Your answer should consist solely of the lines from the one containing "order date: 2022-03-14 -> 2022-03-07" through the end of the entries below, duplicated exactly.

=== Data to process ===

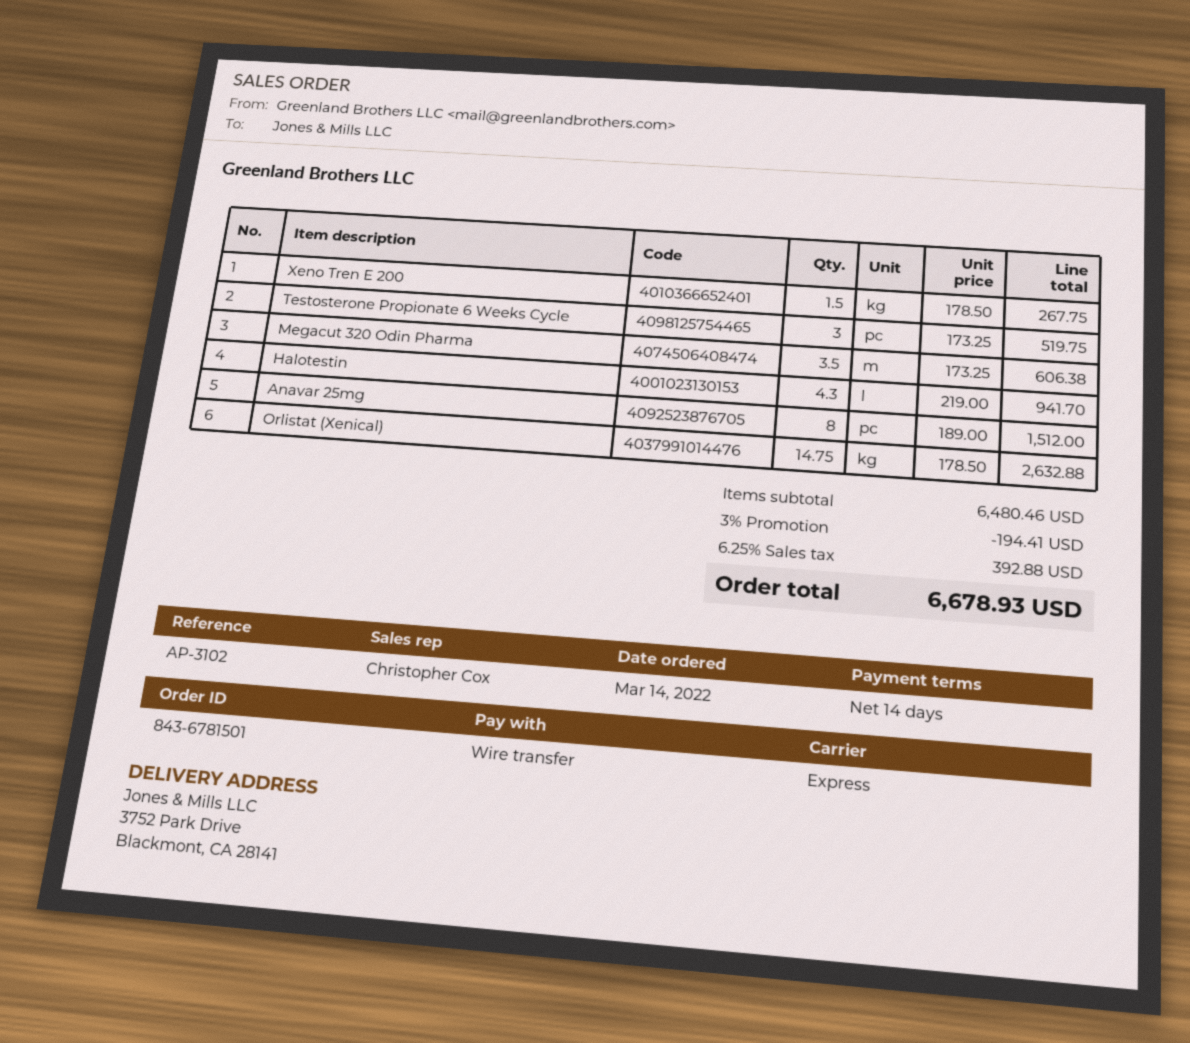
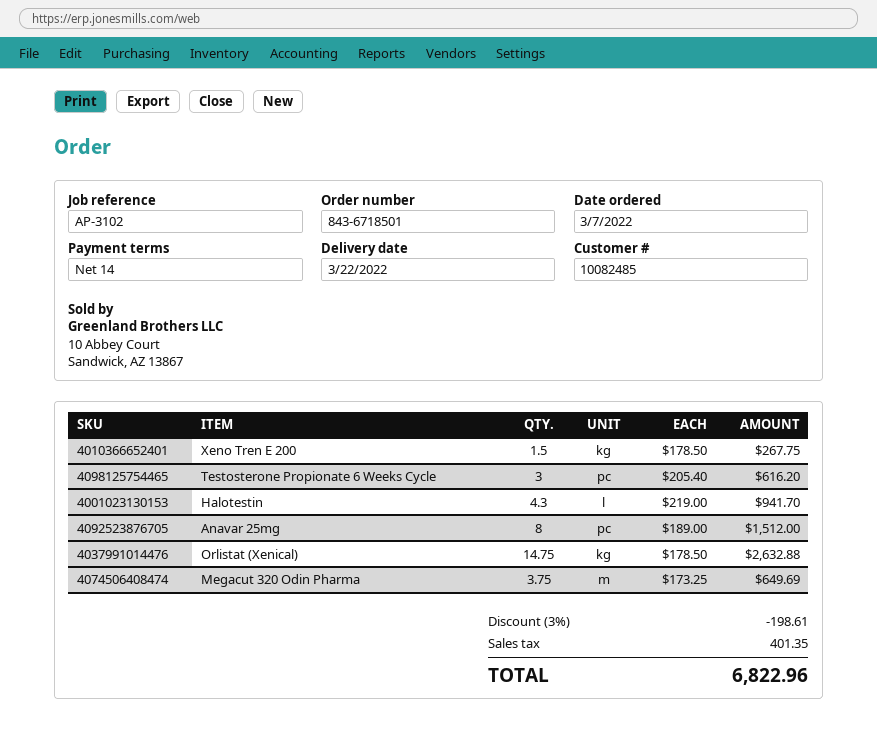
order number: 843-6781501 -> 843-6718501
order date: 2022-03-14 -> 2022-03-07
Testosterone Propionate 6 Weeks Cycle: 3 x 173.25 = 519.75 -> 3 x 205.40 = 616.20
Megacut 320 Odin Pharma: 3.5 x 173.25 = 606.38 -> 3.75 x 173.25 = 649.69
discount: 3% = 194.41 -> 3% = 198.61
tax: 392.88 -> 401.35
total: 6678.93 -> 6822.96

===

• Response area
order date: 2022-03-14 -> 2022-03-07
Testosterone Propionate 6 Weeks Cycle: 3 x 173.25 = 519.75 -> 3 x 205.40 = 616.20
Megacut 320 Odin Pharma: 3.5 x 173.25 = 606.38 -> 3.75 x 173.25 = 649.69
discount: 3% = 194.41 -> 3% = 198.61
tax: 392.88 -> 401.35
total: 6678.93 -> 6822.96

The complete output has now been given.